Beaker swooped in great dives toward my position when I reached the clearing. The sunlight felt good on my neck, but the unimpeded view of stretching hills up the mountainside dampened my spirits. After a day of uphill hiking, I’d hoped to be done with climbing. Rise after rise of green meadows promised an arduous journey ahead. Each hill obstructed the next in a seemingly endless progression of steppes. We’d climbed over mountains before, but nothing like this.

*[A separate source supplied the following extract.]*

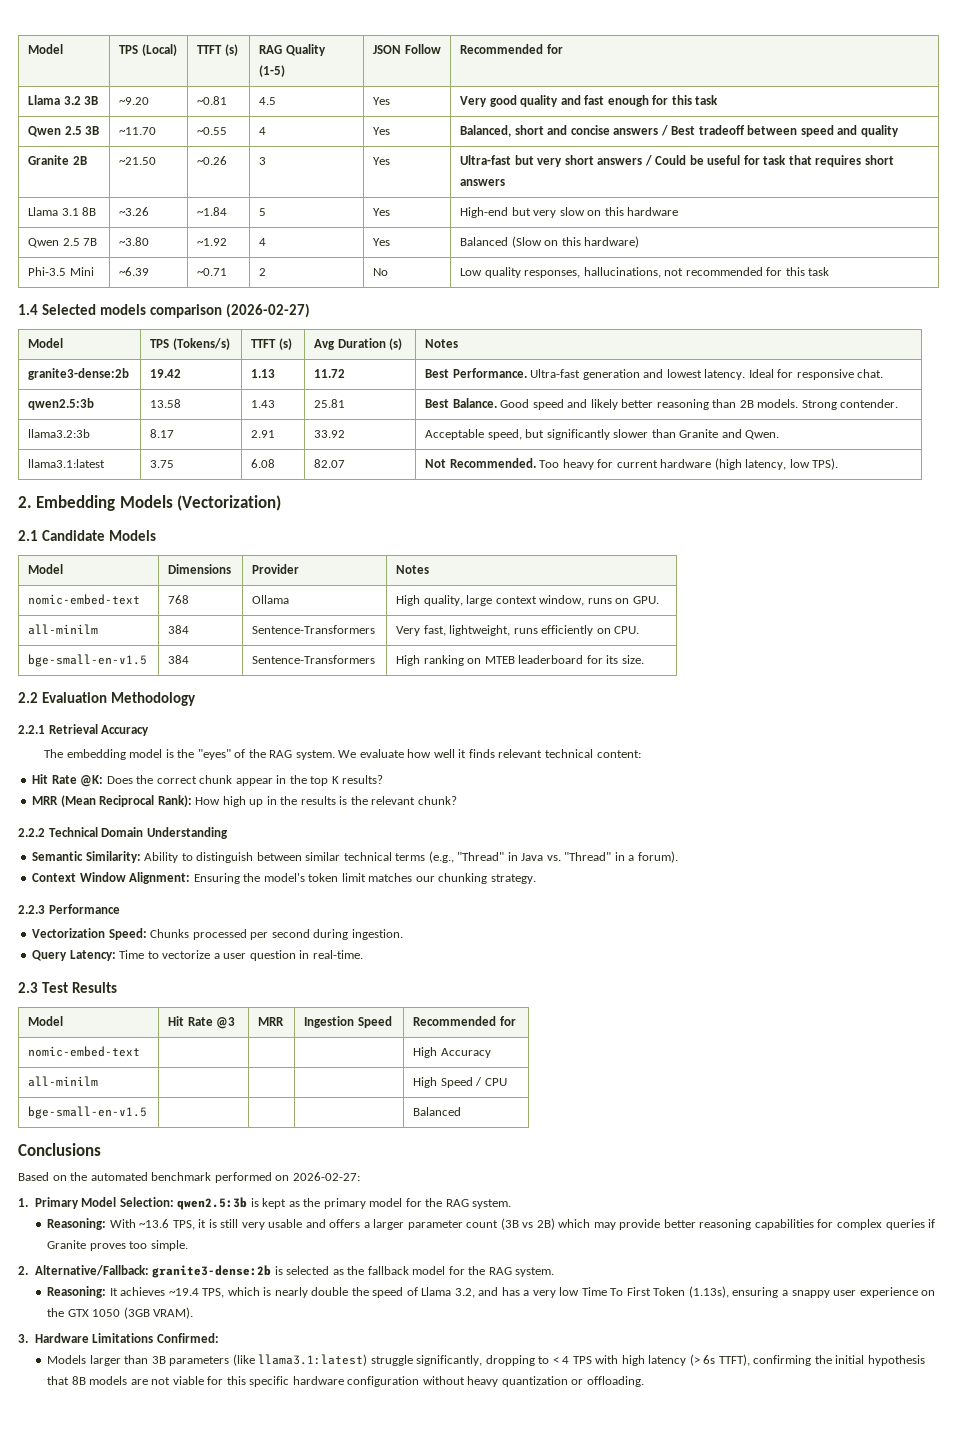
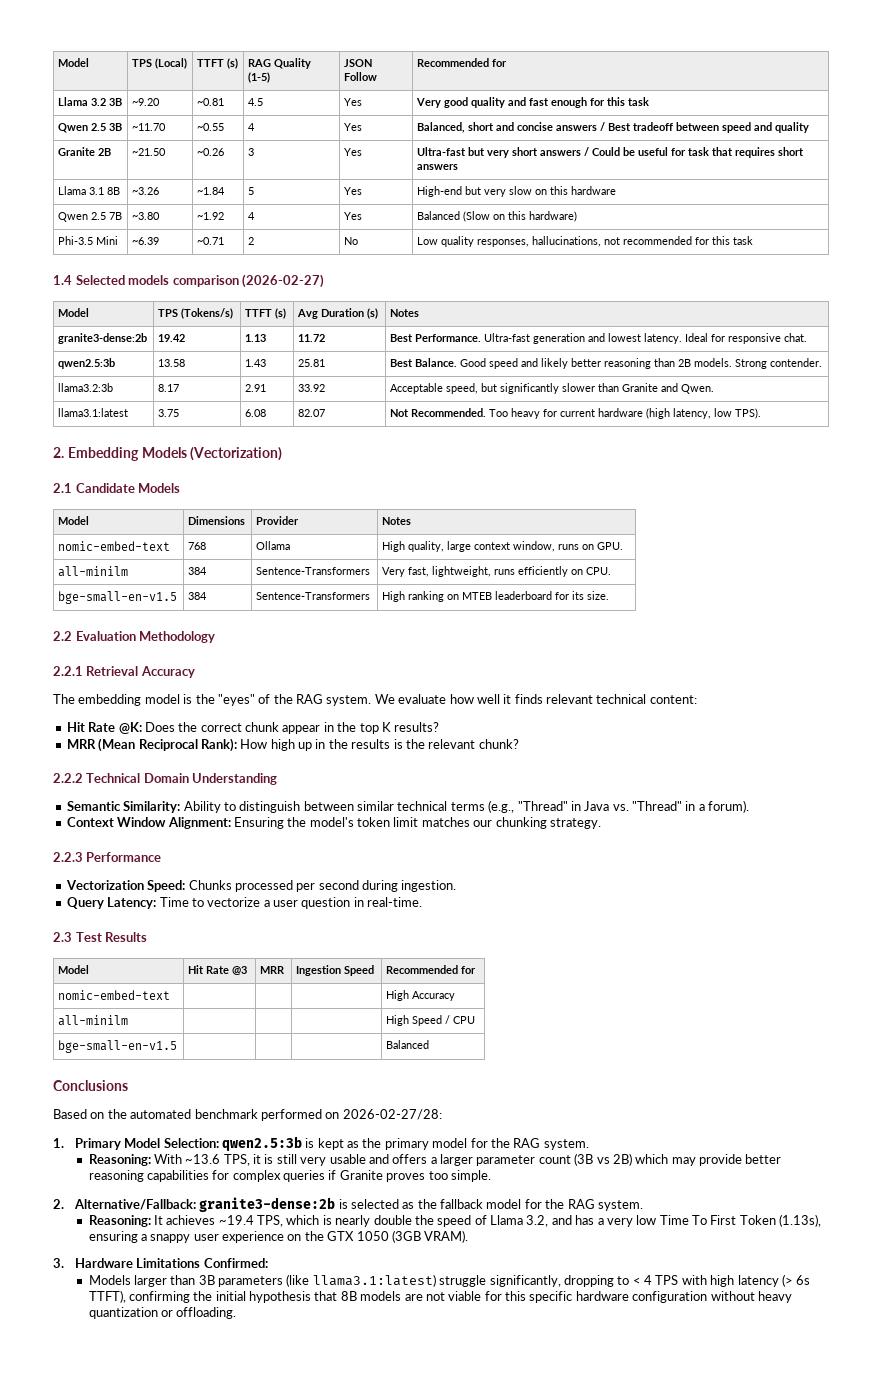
- Based on the automated benchmark performed on 2026-02-27:
+ Based on the automated benchmark performed on 2026-02-27/28:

Jasper wouldn’t have a problem with it, but before I dismissed my griffon and summoned my mount, I telepathically implored him to come down. “Come here, buddy. Let’s try something.”
When my pet came close, I tossed him a handful of talix ram meat, which he gulped down happily.
“You don’t want me on your back, but would you be willing to carry a harness?”
After some fiddling, I fashioned together a tangle of rope and leather knots.
He watched me as I wrapped it around myself to show him it didn’t hurt. I adjusted the loops and hung myself from a low-hanging branch to ensure it didn’t pinch or cut off circulation.
I turned and coaxed the wary griffon. “Come here, Beaker. You’re big enough to pick me up. Let’s see if you can carry me. Pick me up. Take me to the sky!”
Beaker’s eyes dilated at the ungainly contraption and retreated a few steps. I bent, reached for the loops, and waved them enticingly. “Come on, you big turkey. You can do this. Let’s try it. If you drop me, I can Slipstream to the ground.”
I cast Imbue Weapon on a dagger and showed him the mirrored glowing effect. “Look, something shiny!”
Beaker only cocked his head and clucked. “Mine?”
“Um, no, but if you pick me up, I’ll give you a shiny fish fresh from my inventory.”
Beaker backed away, flapping his wings, eager to end this awkward interaction.
After minutes of cajoling him, I backed off. “Okay. I’m sorry. I thought you might enjoy carrying me.” Goofing around with Beaker had lost time, but it seemed worth a try. After dismissing my griffon, I summoned Jasper, settling for a less epic ride.
The horse flicked his ears and snuffed the grass before taking a big bite. While he enjoyed his meal, I disentangled myself from the harness and mounted him.
We climbed the first hill. At the top of the rise, I saw a stretch of fences crossing the meadow. The barriers stood much lower than the palisade we’d defended from the orcs weeks ago. Their proportions seemed wrong. Vertical posts canted haphazardly, making significant gaps between them. It looked like anything could walk around or step over them. And yet, someone had taken the trouble to plant posts across the entire meadow as it disappeared over the rolling hillside.
Another fence bisected it at an almost perpendicular angle. A third ran almost parallel to it. Why go through the trouble carving up the hill with short, irregular, slipshod fences? The gaps made no sense, leaving openings wide enough for Jasper and me to slip through. The thick wooden spikes weren’t tall enough to block giant creatures and stood too open to stop anything small.
No footprints, structures, or artifacts covered the hillside. As I studied the terrain for its purpose, a shadow moved across the hills. At first, I thought it belonged to Beaker, but I rode Jasper and could only summon one Familiar at a time.
Name
Grenspur Roc
Level
56
Difficulty
Deadly (Red)
Health
8610/8610
A pterodactyl the size of a small jet dive-bombed me. Dull green feathers covered its body, and its elongated skull tapered to a beak optimized for skewering prey.
Anticipate chimed, sending me a dozen yards away. The pterodactyl’s talons tore into my mount’s side, dispelling Jasper in a puff of green vapor.
The monster triggered Anticipate even though I stood at full health. With only a health pool of 400, even sloppy math told me it wasn’t worth trifling with a dinosaur only 9 levels below the ward worm.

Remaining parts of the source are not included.